At least one person in Trump world believes Anthropic was correct to reject a deal with the Pentagon.

“I think Anthropic had it right,” former White House chief strategist Steve Bannon said during the Semafor World Economy Summit in Washington, D.C., on Thursday.

Bannon said allowing the Pentagon to operate Anthropic’s frontier model — Claude — with little guardrails is “too dangerous.”

Bannon, who’s criticized the development of superintelligent AI, said there needs to be greater transparency about how weapons manufacturers will use AI.

“The central thing is what is happening in the weapons lab with AI,” Bannon said. “We have no earthly idea.”

The clash between Anthropic and the Pentagon began in February amid negotiations about the military using Claude.
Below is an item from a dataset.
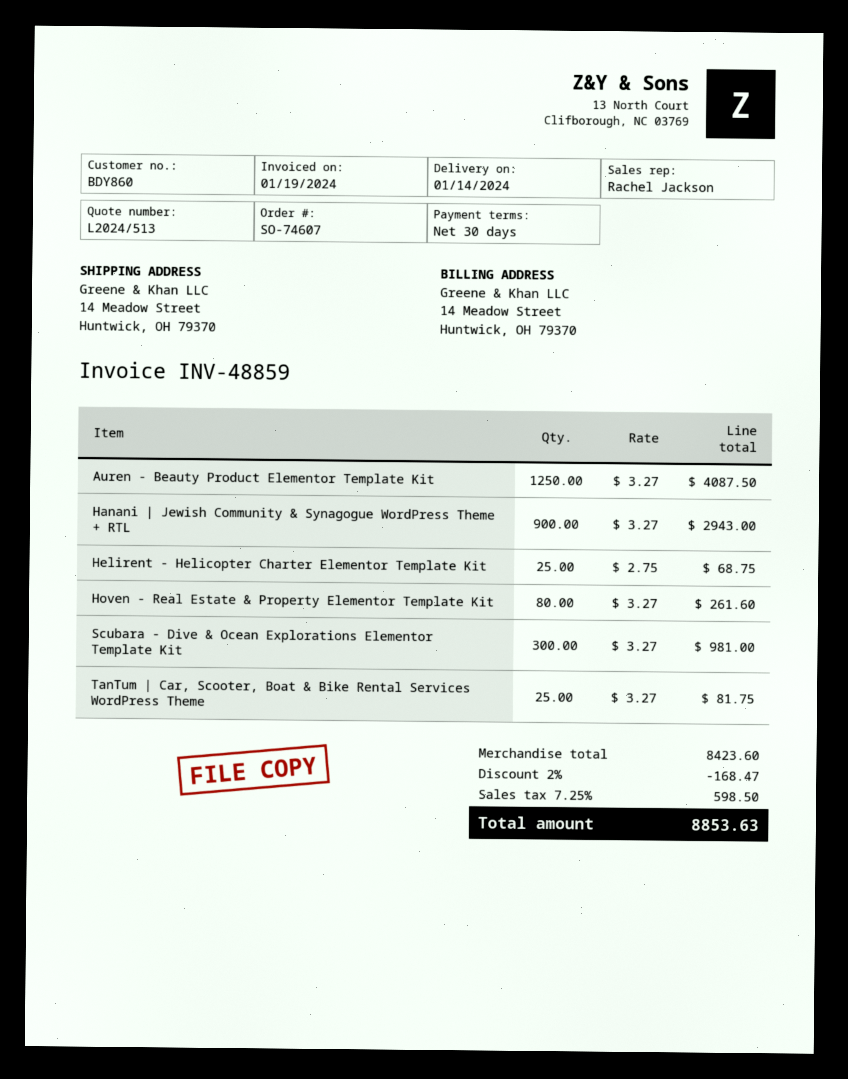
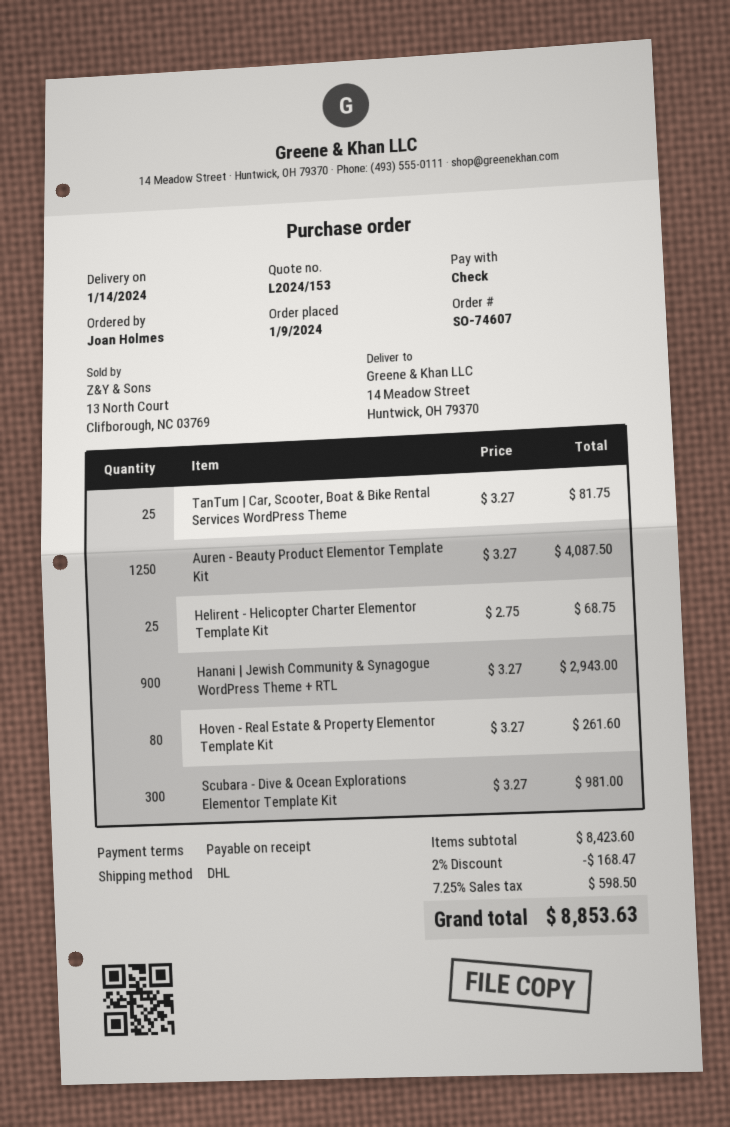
quote number: L2024/513 -> L2024/153
payment terms: 30 days -> on receipt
Defense Secretary Pete Hegseth pressed the company to accept its terms of use or risk losing its contract with the military.

In a blog post, Anthropic CEO Dario Amodei said the company “cannot in good conscience accede” to the Pentagon’s requests. Specifically, Amodei said the company had concerns over two issues: mass domestic surveillance and fully autonomous weapons.

Anthropic’s refusal drew a swift response from the Pentagon, which effectively blacklisted the company by labeling it a supply chain risk and barring federal agencies from using the tech. Anthropic filed a lawsuit in March against Hegseth, the Pentagon, the Executive Office of the President, and other federal agencies over the blacklist efforts.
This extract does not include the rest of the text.